### Exercise instructions
Write out the records word for word, with no pictures.

Content starts

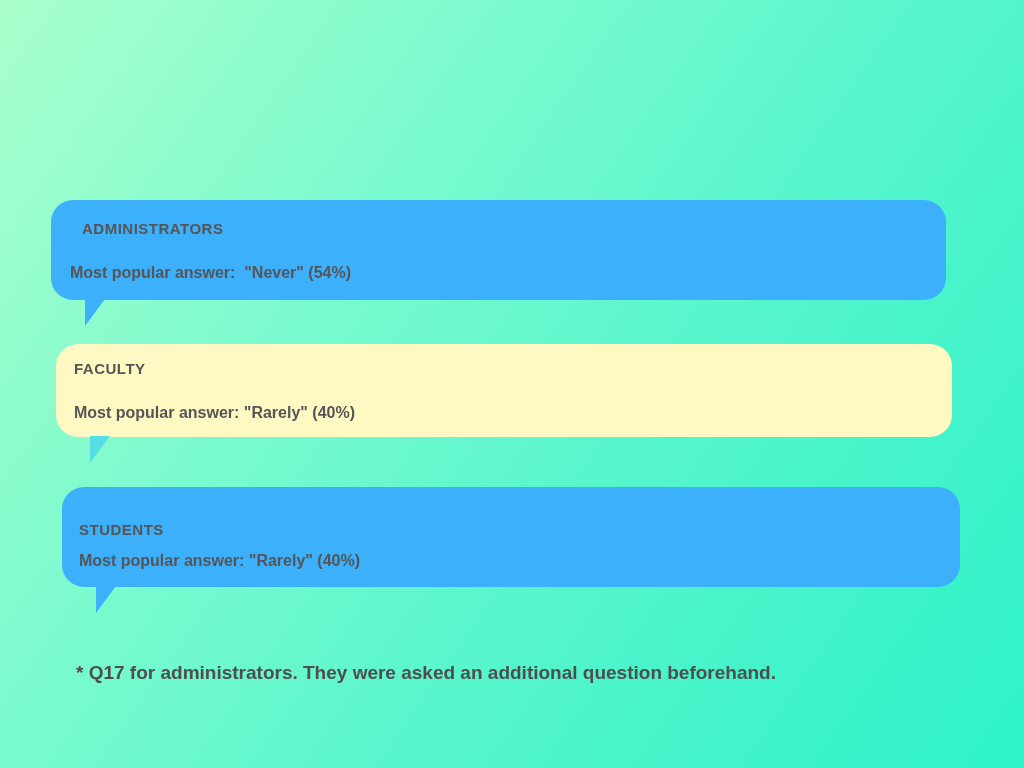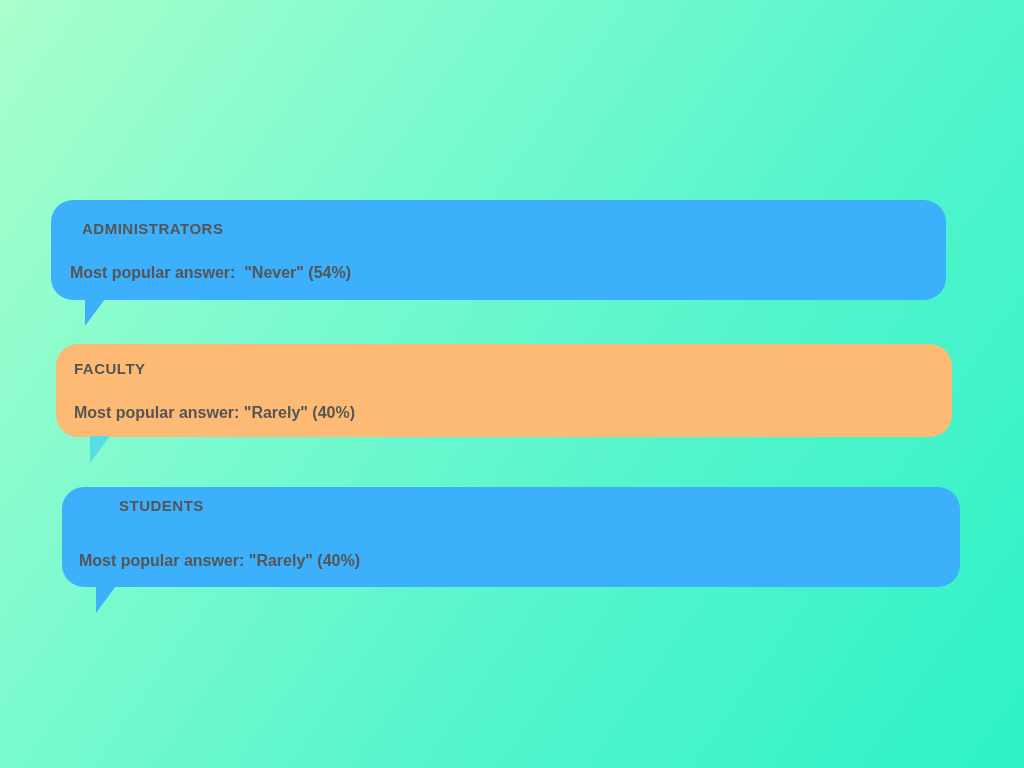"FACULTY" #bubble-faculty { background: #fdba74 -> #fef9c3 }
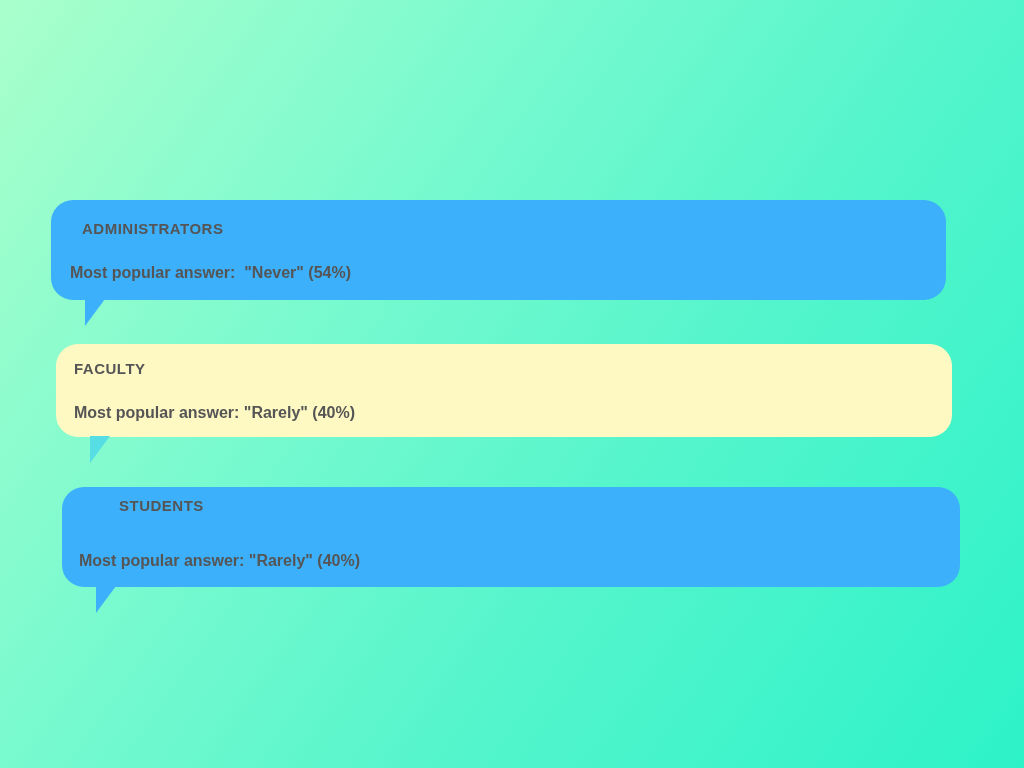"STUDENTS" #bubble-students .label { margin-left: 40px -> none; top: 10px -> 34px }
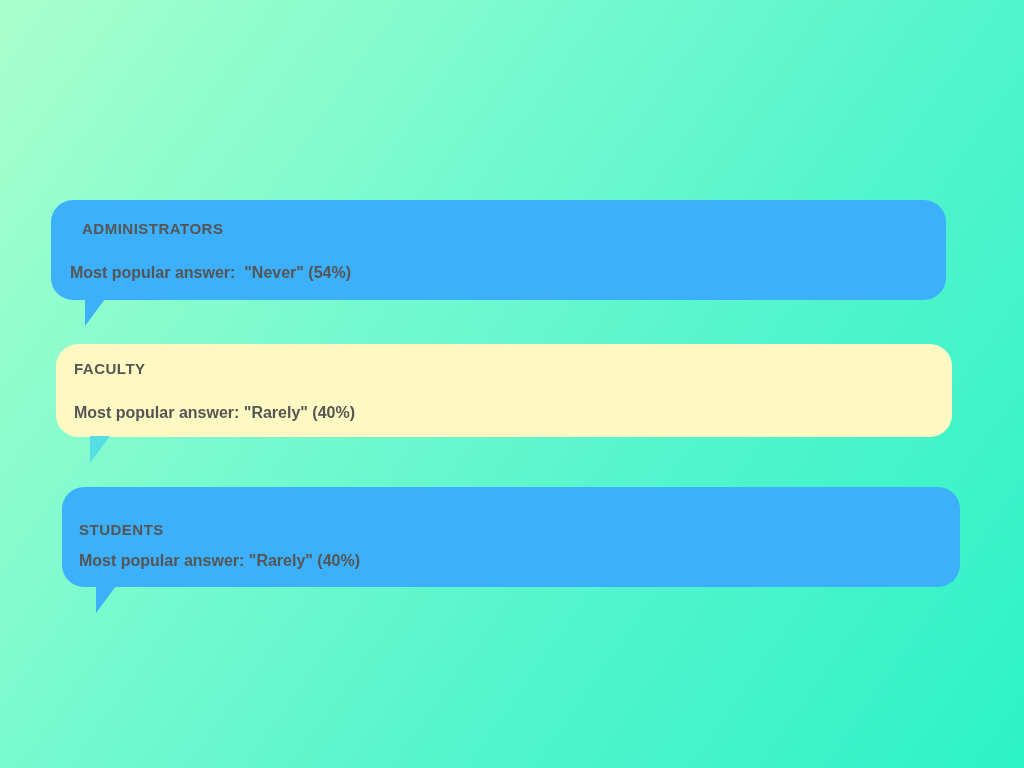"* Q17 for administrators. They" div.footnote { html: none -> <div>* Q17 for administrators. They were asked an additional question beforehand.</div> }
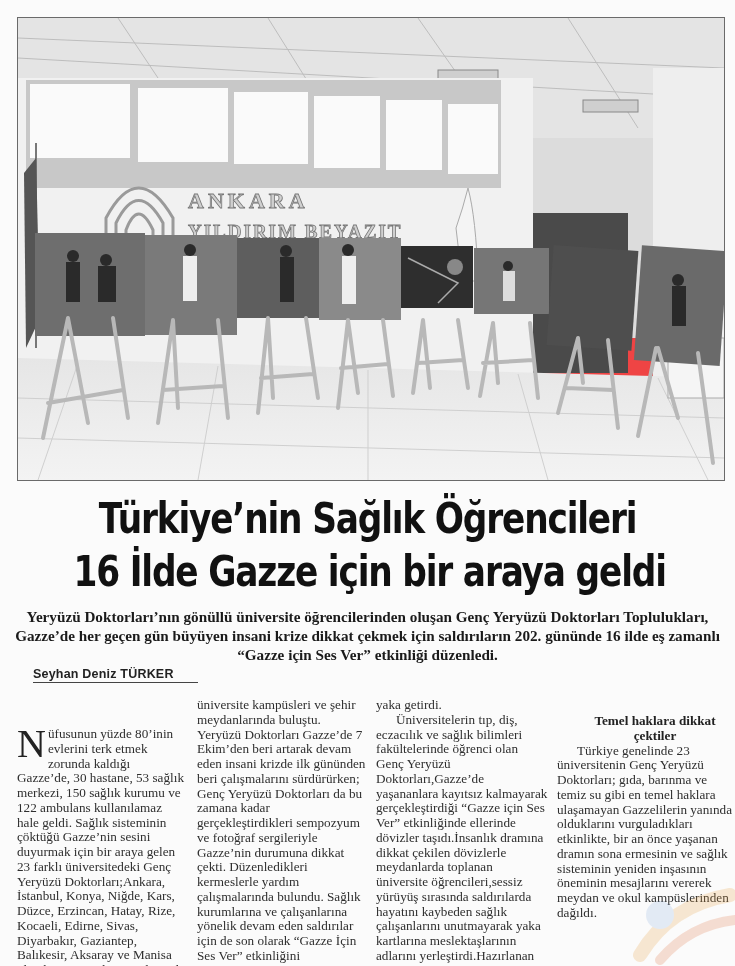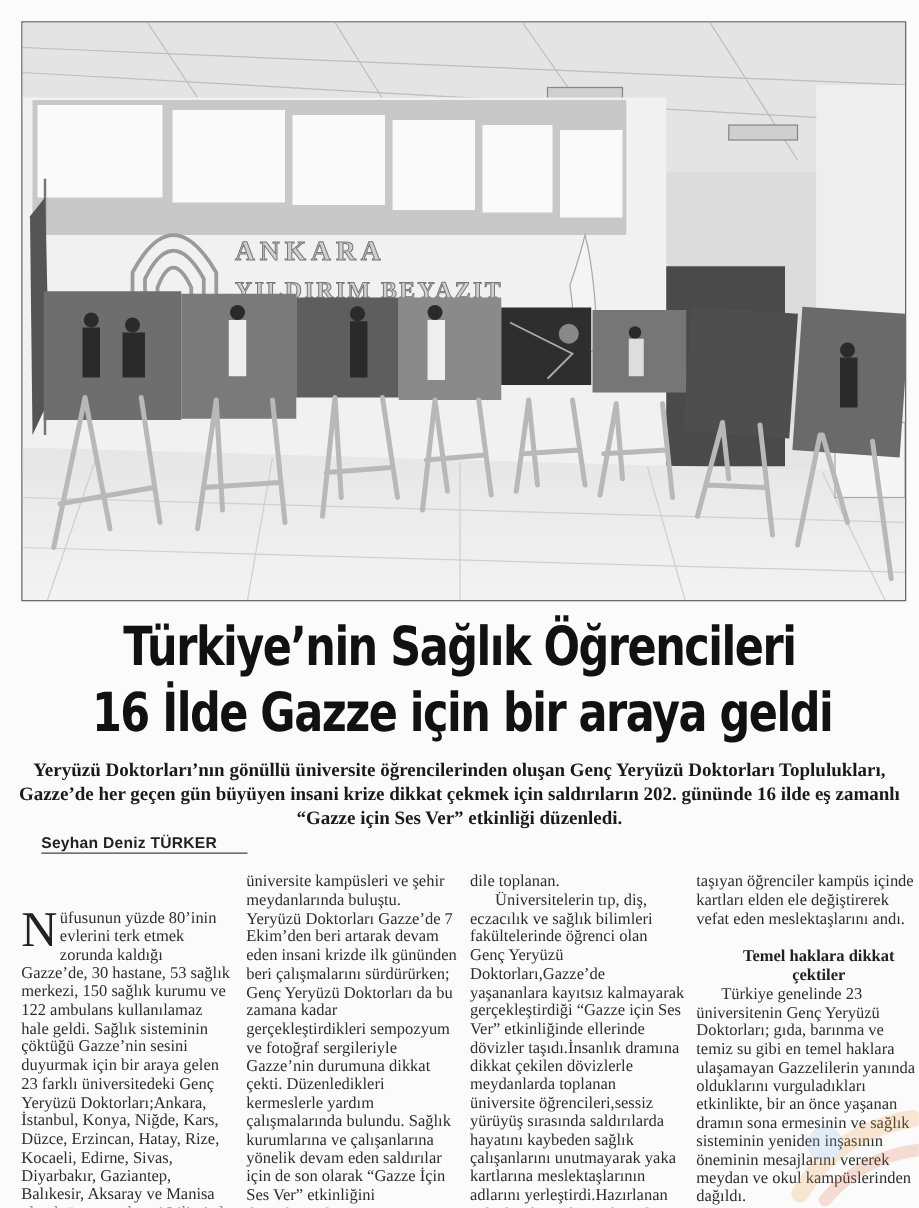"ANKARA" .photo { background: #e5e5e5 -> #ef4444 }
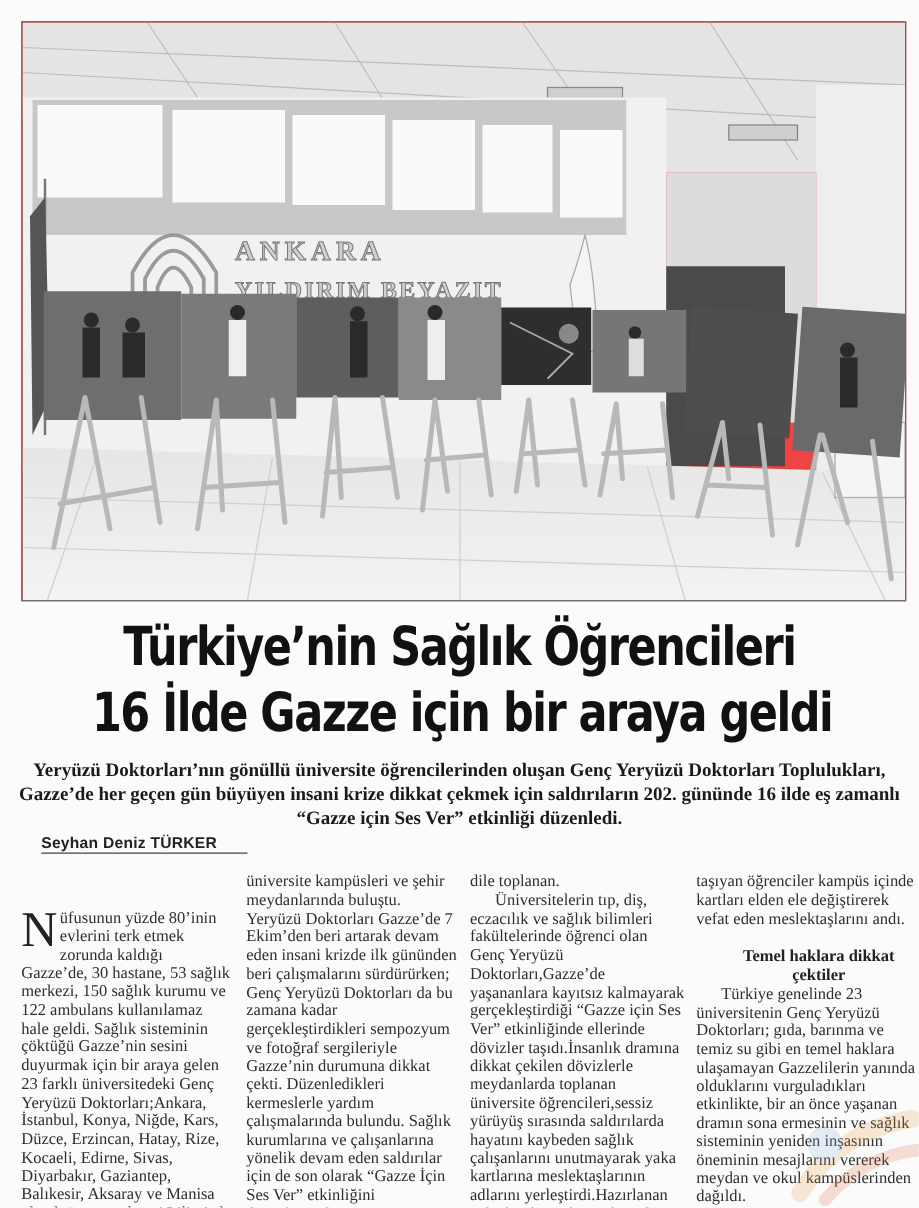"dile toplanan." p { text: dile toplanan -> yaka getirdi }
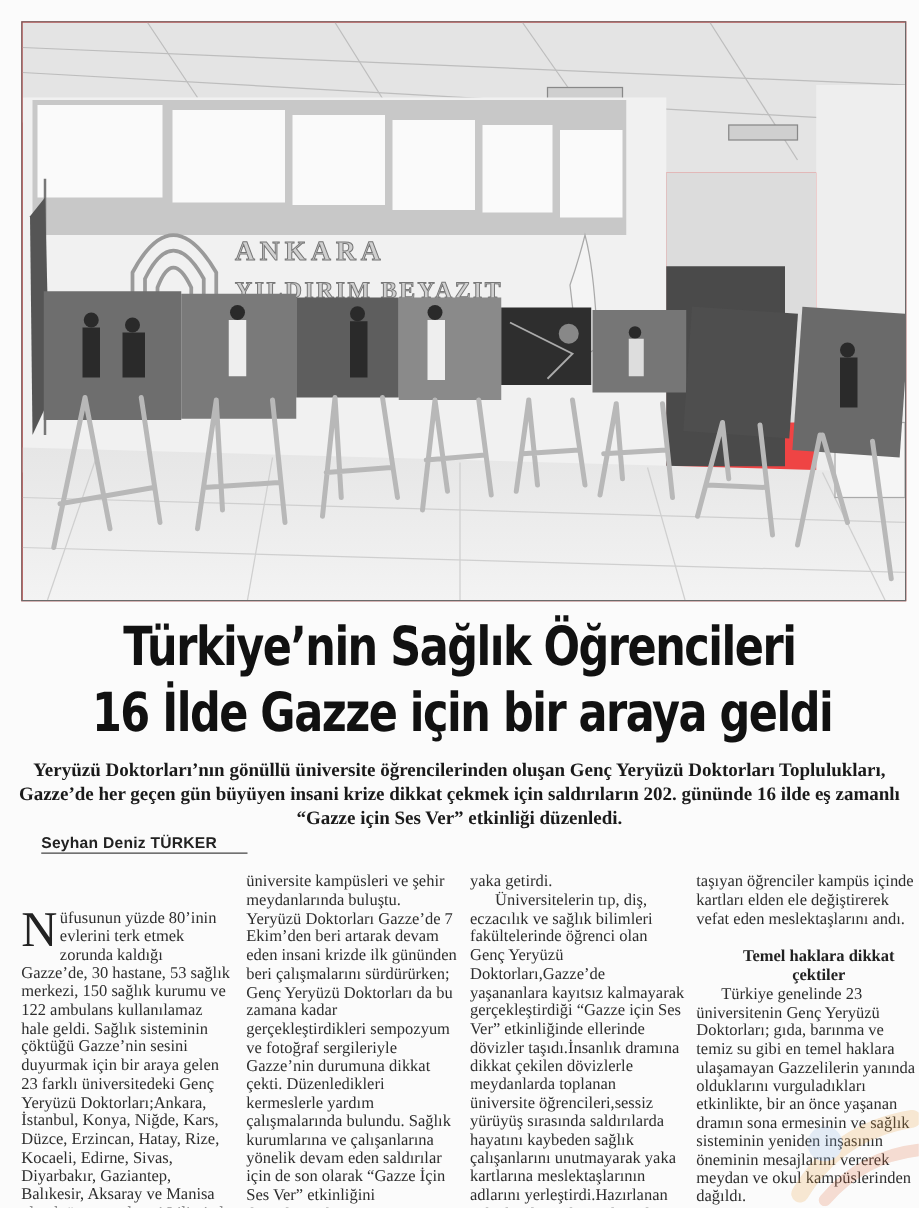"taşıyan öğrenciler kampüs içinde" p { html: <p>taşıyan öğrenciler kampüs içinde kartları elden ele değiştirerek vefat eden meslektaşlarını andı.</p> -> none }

Content ends

### Answer
"FACULTY" #bubble-faculty { background: #fdba74 -> #fef9c3 }
"STUDENTS" #bubble-students .label { margin-left: 40px -> none; top: 10px -> 34px }
"* Q17 for administrators. They" div.footnote { html: none -> <div>* Q17 for administrators. They were asked an additional question beforehand.</div> }
"ANKARA" .photo { background: #e5e5e5 -> #ef4444 }
"dile toplanan." p { text: dile toplanan -> yaka getirdi }
"taşıyan öğrenciler kampüs içinde" p { html: <p>taşıyan öğrenciler kampüs içinde kartları elden ele değiştirerek vefat eden meslektaşlarını andı.</p> -> none }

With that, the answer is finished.